登山は「有酸素運動の持久力」と「下半身の筋力」が中心ですが、実際にはさらにいくつかの要素が絡み合っています。

一番先に効果が出る優先順位

登山のパフォーマンス改善に最も効果が高いのは「有酸素持久力(心肺機能)の向上」と「大腿四頭筋・臀筋への筋力トレーニング」の2つです。この2つから優先的に鍛えることをおすすめします。

2. 脚筋力トレーニング(週2〜3回)

脚の筋力トレーニングは特別な器具がなくても自体重で十分効果があります。以下のメニューを週2〜3回のローテーションで行ってください。各セットの間は1〜2分休憩。

① スクワット(大腿四頭筋・臀筋)

20回 × 3セット|週3回

足を肩幅に開き、膝がつま先より前に出ないようにお尻を後ろに引きながら沈む。膝の深さは90°を目安に。腰を丸めず、背筋を伸ばしたまま行う。慣れたらゆっくり(下げる3秒・上げる2秒)ゆっくり行うと効果が上がります。

② ランジ(大腿四頭筋・臀筋・ハムストリングス)

各脚15回 × 3セット|週3回

片足を前に大きく踏み出し、前膝が90°になるまで沈む。後ろ膝は床すれすれまで下げる。体が左右に揺れないように軸を保つ。左右交互、または片足ずつまとめて行う。

③ カーフレイズ(ふくらはぎ)

30回 × 3セット|週3回

壁・椅子に触れてバランスを保ちながら、つま先立ちになってゆっくり上下する。登りの蹴り出し力とアキレス腱の強さを鍛えます。片足ずつで行うとさらに強度が上がります。

④ ステップアップ(階段昇降・登りの模擬)

20〜30分|週2〜3回

自宅の階段・高さ約20cmの台を使って昇降を繰り返す。登山の筋肉動作に最も近い運動で、スクワットより登山への転移効果が高いとされます。リュックサック(2〜5kg)を背負いながら行うとさらに登山に近い刺激になります。

3. 心肺持久力トレーニング(週3回)

心肺機能は「有酸素運動を継続する」ことで向上します。
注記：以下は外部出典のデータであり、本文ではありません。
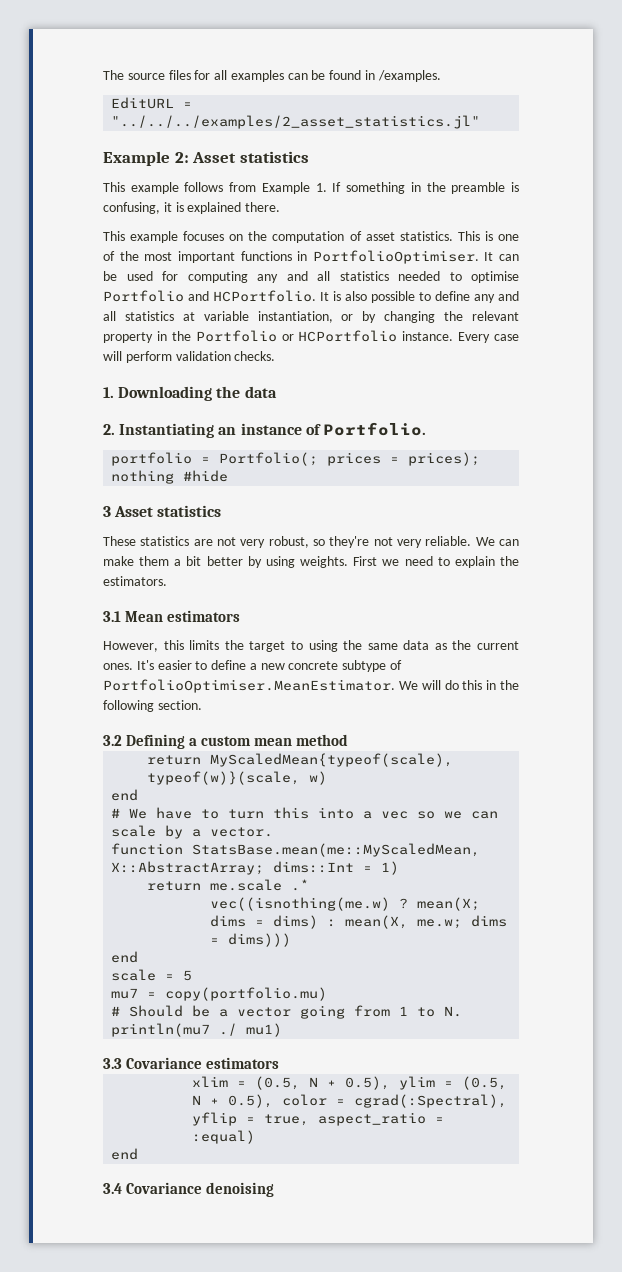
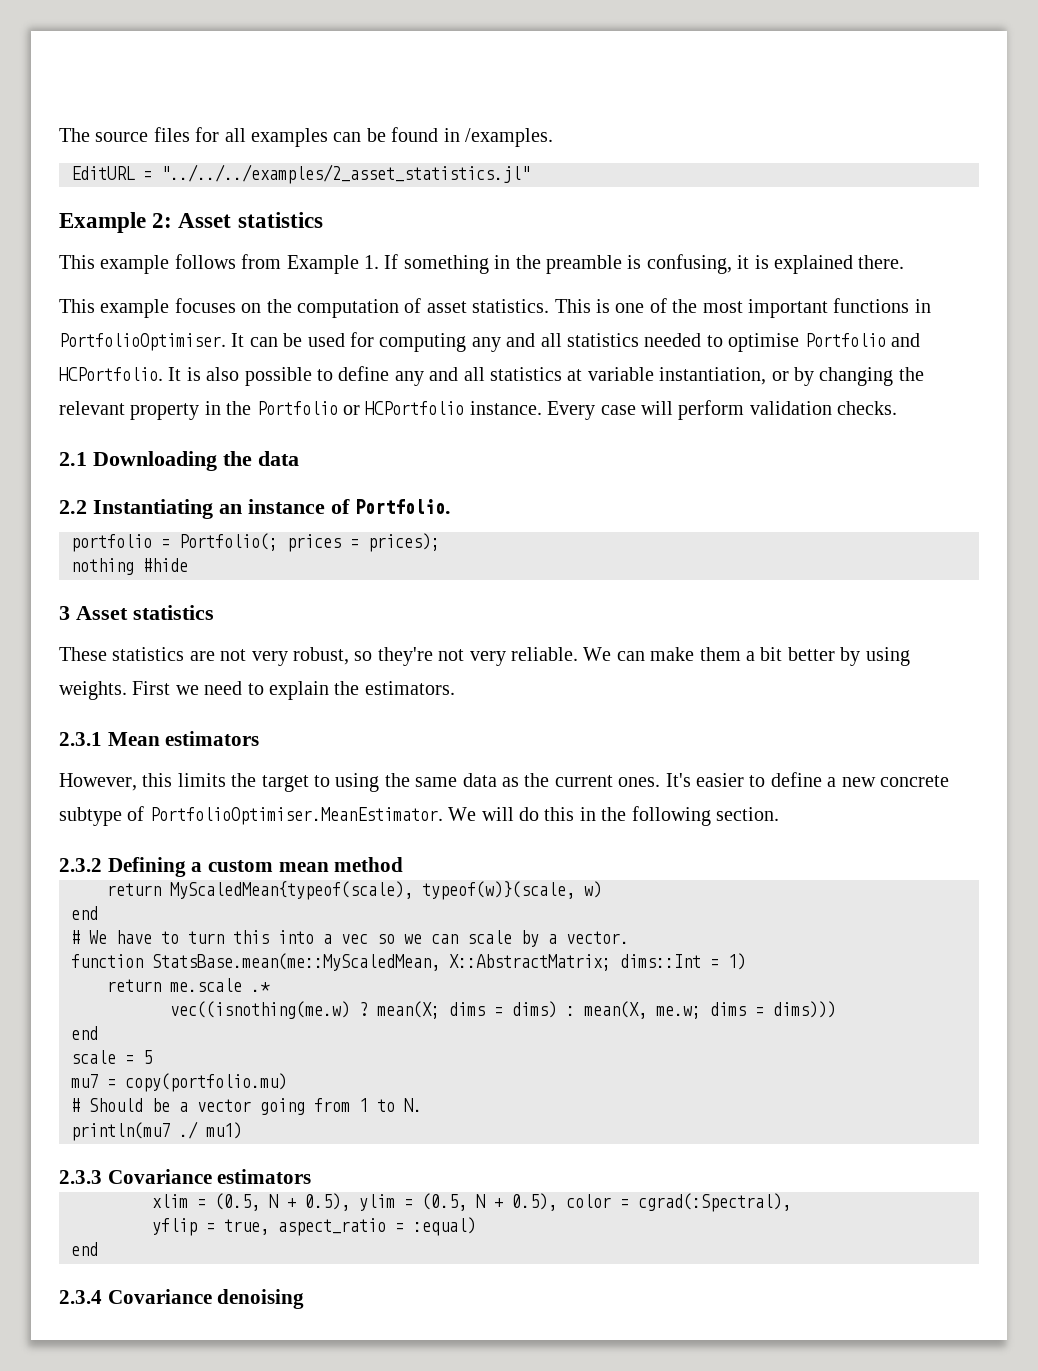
- 1. Downloading the data
+ 2.1 Downloading the data
- 2. Instantiating an instance of Portfolio.
+ 2.2 Instantiating an instance of Portfolio.
- 3.1 Mean estimators
+ 2.3.1 Mean estimators
- 3.2 Defining a custom mean method
+ 2.3.2 Defining a custom mean method
- function StatsBase.mean(me::MyScaledMean, X::AbstractArray; dims::Int = 1)
+ function StatsBase.mean(me::MyScaledMean, X::AbstractMatrix; dims::Int = 1)
- 3.3 Covariance estimators
+ 2.3.3 Covariance estimators
- 3.4 Covariance denoising
+ 2.3.4 Covariance denoising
「きつくなく、会話ができる程度」の強度が長時間の登山に必要な体質づくりに適しています。

ウォーキングから始める段階的プログラム

全くの運動習慣なしから始める場合は、以下のステップアップが安全かつ効果的です。

ステップ1(1〜2週目):ウォーキング30分

週3回

やや速めのウォーキング(時速5〜6km)を30分続ける。息が上がらない程度のペースで。坂道のある公園・住宅街を選ぶと登山の模擬になります。

ステップ2(3〜4週目):インターバルウォーキング

週3回・40〜45分

速歩き(3分)→ゆっくり(2分)→速歩き(3分)を繰り返す。心肺への適度な刺激になり、スタミナが上がります。

ステップ3(5〜8週目):ジョギング交え

週3回・40〜50分

ウォーキング(5分)→軽いジョギング(5分)→ウォーキング(5分)を繰り返す。心肺機能が向上してくると、ジョギングの時間を徐々に延ばせます。

週末は「模擬登山」をする

近所の丘・公園の急な坂道・スポーツジムのスタジオ内の階段を使った「高低差のある歩行」が最も効果的な体力づくりです。週末に本番に近い環境でトレーニングすることで、平日のフラットなウォーキングでは鍛えられない脚・心肺への刺激が加わります。

4. 週3回・4週間の具体的プログラム

週ごとのスケジュール例

4週間で明確な変化を感じるはず:週3回のトレーニングを4週間続けると、同じ坂道の息切れが明らかに減ります。最初の1〜2週は「きつい」と感じますが、3週目からグッと楽になるのが一般的です。継続することが最大のコツです。

体力がついたことを確認する方法

同じウォーキングルートで「以前より速く走れる」「同じ坂を同じペースで心拍数が低い」を感じ始めたら心肺機能が向上しています。実際の山で確認するなら「高尾山往復の平均タイム」を記録しておくと進捗が見えます。